Security Considerations#
How to read this#
Hereafter we try list potential security concerns when dealing with the various Arrow specifications. Some of these concerns will apply directly to users of Arrow through existing implementations. Others should only be relevant for the implementors of Arrow libraries: by this, we mean libraries that provide APIs abstracting away from the details of the Arrow formats and protocols.
Columnar Format#
The Arrow columnar format involves direct access to the process’ address space. As such, in-memory Arrow data should not be accessed without care.
Invalid data#
Reading and interpreting Arrow data involves reading into several buffers, sometimes in non-trivial ways. This may for instance involve data-dependent indirect addressing: to read a value from a Binary array, you need to 1) read its offsets in buffer #2, and 2) read the range of bytes delimited by these offsets in buffer #3. If the offsets are invalid (deliberately or not), then step 2) can access invalid memory (potentially crashing the process) or memory unrelated to Arrow (potentially allowing an attacker to exfiltrate confidential data).
Advice for users#
If you receive Arrow in-memory data from an untrusted source, it is extremely recommended that you first validate the data for structural soundness before reading it. Many Arrow implementations provide APIs to do such validation.
Advice for implementors#
It is recommended that you provide APIs to validate Arrow data, so that users can assert whether data coming from untrusted sources can be safely accessed.
Uninitialized data#
A less obvious pitfall is when some parts of an Arrow array are left uninitialized. For example, if a element of a primitive Arrow array is marked null through its validity bitmap, the corresponding value in the values buffer can be ignored for all purposes. It is therefore tempting, when creating an array with null values, to not initialize the corresponding value slots.
However, this then introduces a serious security if the Arrow data is serialized and published such that it can be accessed by untrusted users. Indeed, the uninitialized value slot can reveal data left by a previous memory allocation made in the same process. Depending on the application, this data could contain confidential information.
Advice for users and implementors#
When creating a Arrow array, it is recommended that you never leave any data uninitialized in a buffer if the array might be sent to, or read by, a untrusted third-party, even when the uninitialized data is logically irrelevant. The easiest way to do this, though perhaps not the most efficient, is to zero-initialize any buffer that will not be populated in full.
Note
Sending Arrow data out of the current process can happen indirectly, for example if you produce it over the C Data Interface and the consumer persists it using the IPC format on some public storage.
C Data Interface#
The C Data Interface contains raw pointers into the process’ address space. It is generally not possible to validate that those pointers are legitimate; read from such a pointer may crash or access unrelated or bogus data.

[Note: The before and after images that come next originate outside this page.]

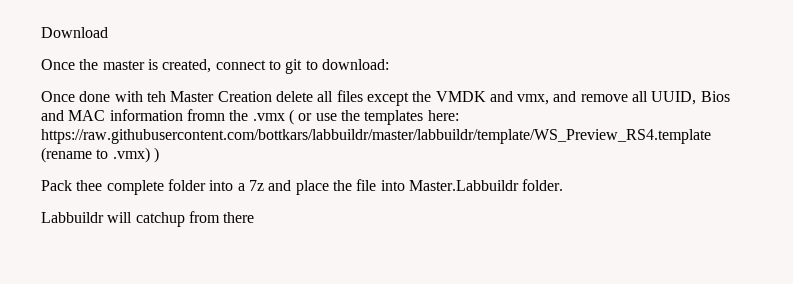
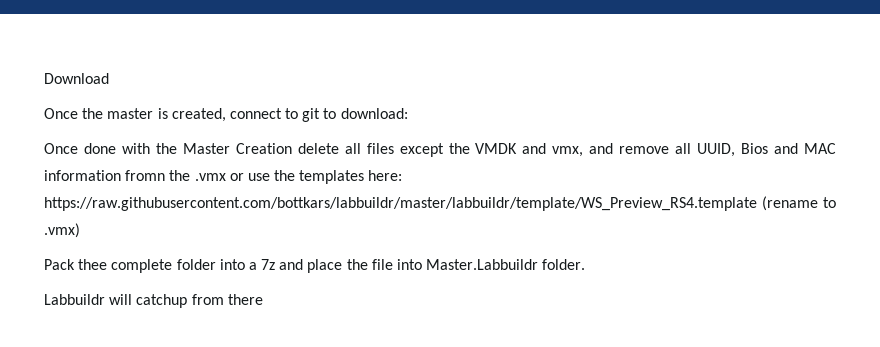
- Once done with teh Master Creation delete all files except the VMDK and vmx, and remove all UUID, Bios and MAC information fromn the .vmx ( or use the templates here: https://raw.githubusercontent.com/bottkars/labbuildr/master/labbuildr/template/WS_Preview_RS4.template (rename to .vmx) )
+ Once done with the Master Creation delete all files except the VMDK and vmx, and remove all UUID, Bios and MAC information fromn the .vmx or use the templates here: https://raw.githubusercontent.com/bottkars/labbuildr/master/labbuildr/template/WS_Preview_RS4.template (rename to .vmx)

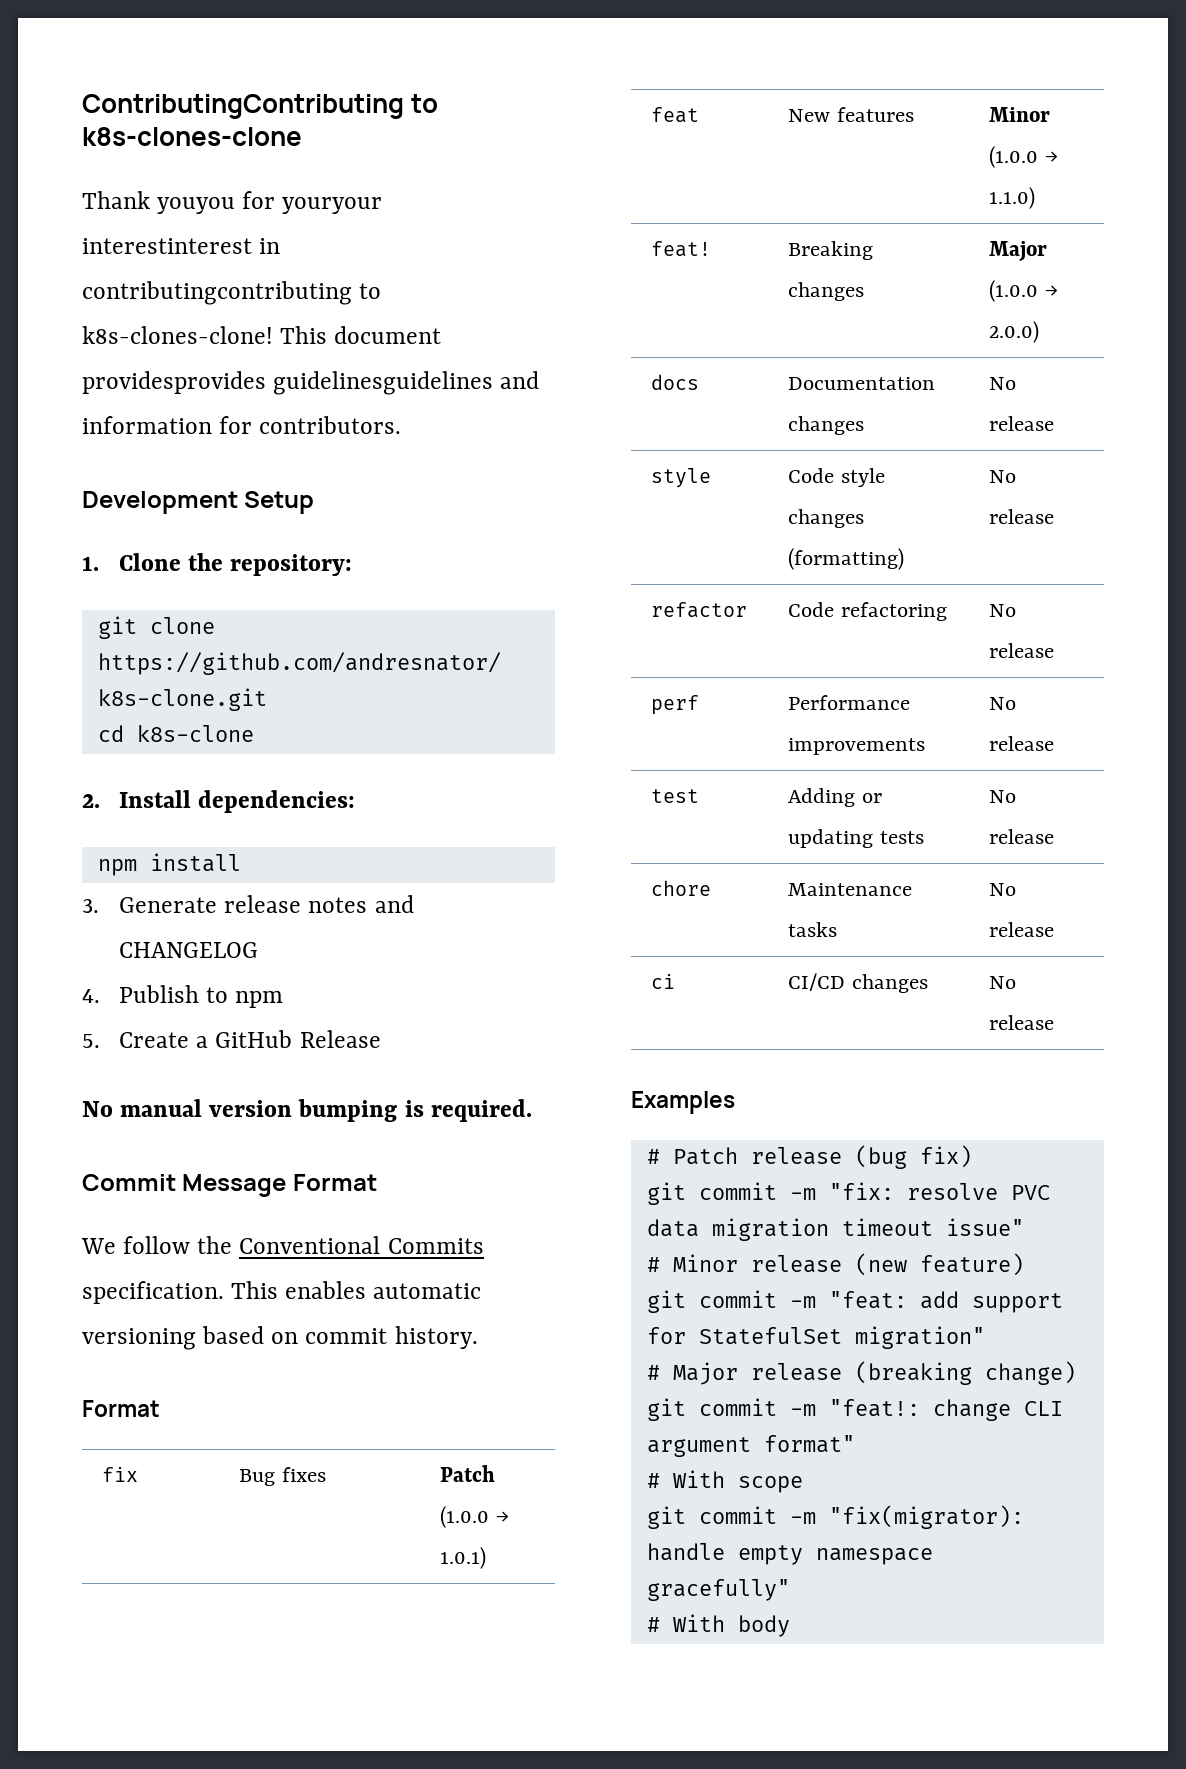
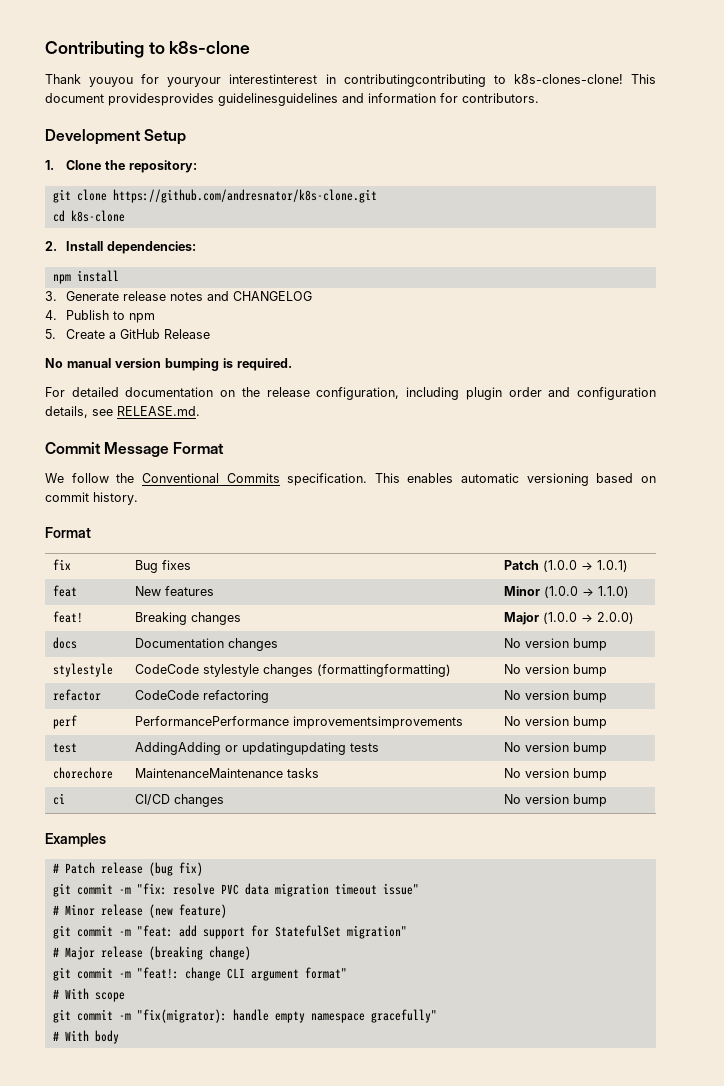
- ContributingContributing to k8s-clones-clone
+ Contributing to k8s-clone
+ For detailed documentation on the release configuration, including plugin order and configuration details, see RELEASE.md.
- docs | Documentation changes | No release
- style | Code style changes (formatting) | No release
+ docs | Documentation changes | No version bump
+ stylestyle | CodeCode stylestyle changes (formattingformatting) | No version bump
- refactor | Code refactoring | No release
+ refactor | CodeCode refactoring | No version bump
- perf | Performance improvements | No release
+ perf | PerformancePerformance improvementsimprovements | No version bump
- test | Adding or updating tests | No release
- chore | Maintenance tasks | No release
+ test | AddingAdding or updatingupdating tests | No version bump
+ chorechore | MaintenanceMaintenance tasks | No version bump
- ci | CI/CD changes | No release
+ ci | CI/CD changes | No version bump

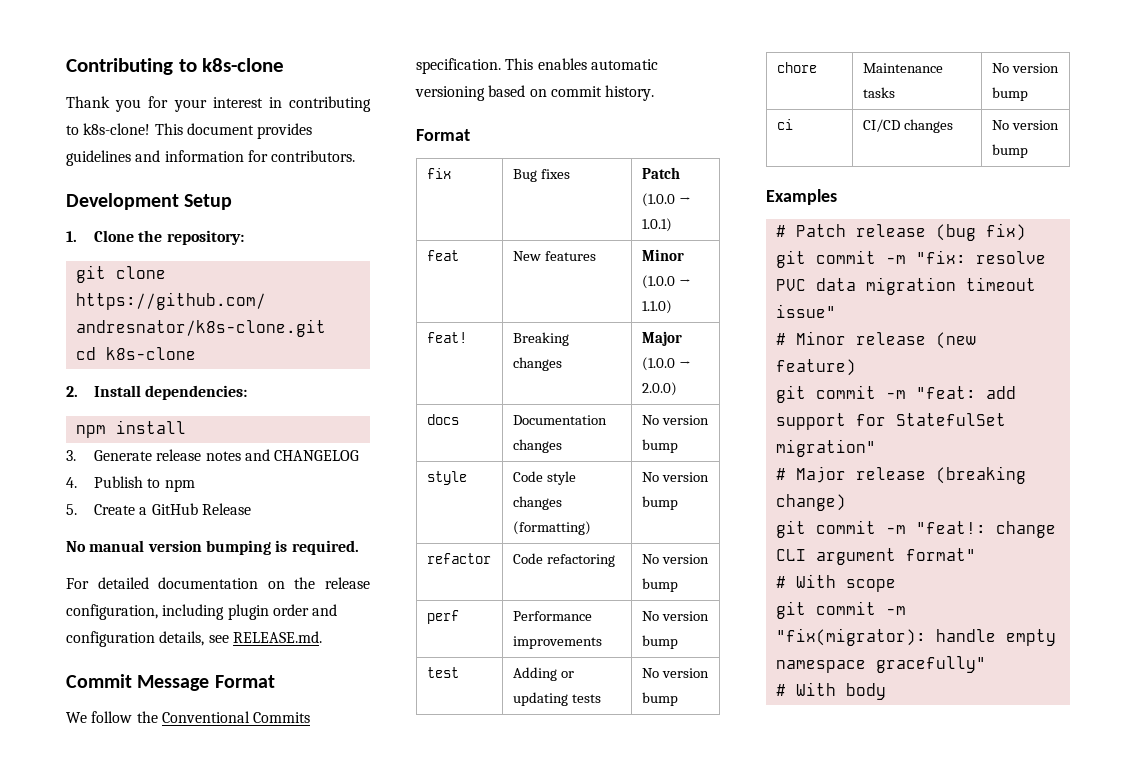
- Thank youyou for youryour interestinterest in contributingcontributing to k8s-clones-clone! This document providesprovides guidelinesguidelines and information for contributors.
+ Thank you for your interest in contributing to k8s-clone! This document provides guidelines and information for contributors.
- stylestyle | CodeCode stylestyle changes (formattingformatting) | No version bump
+ style | Code style changes (formatting) | No version bump
- refactor | CodeCode refactoring | No version bump
+ refactor | Code refactoring | No version bump
- perf | PerformancePerformance improvementsimprovements | No version bump
+ perf | Performance improvements | No version bump
- test | AddingAdding or updatingupdating tests | No version bump
+ test | Adding or updating tests | No version bump
- chorechore | MaintenanceMaintenance tasks | No version bump
+ chore | Maintenance tasks | No version bump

If you produce a C Data Interface structure for data that nevertheless comes from an untrusted source (for example because you are writing a proxy to an arbitrary third-party service), it is recommended that you validate the data first, as the consumer may assume that the data is valid already.
You should never consume a C Data Interface structure from an untrusted producer.
When consuming a C Data Interface structure, you can assume that it comes from a trusted producer, for the reason explained above. However, it is still recommended that you validate it for soundness, as a trusted producer can have bugs anyway.
IPC Format#
The IPC format is a serialization format for the columnar format with associated metadata. Reading an IPC stream or file from an untrusted source comes with similar caveats as reading the Arrow columnar format.
The additional signalisation and metadata in the IPC format come with its own risks. For example, offsets and sizes encoded in IPC messages may be out of bounds for the IPC stream; Flatbuffers-encoded payloads may carry incorrect offsets pointing outside of the IPC stream.
As with the columnar format, it is extremely recommended that you validate any Arrow data read from the IPC format if it comes from an untrusted source.
It is extremely recommended to run additional validation checks when decoding the IPC format, to make sure that the decoding can not induce unwanted behavior (such as crashing or accessing unrelated memory when decoding a Flatbuffers payload).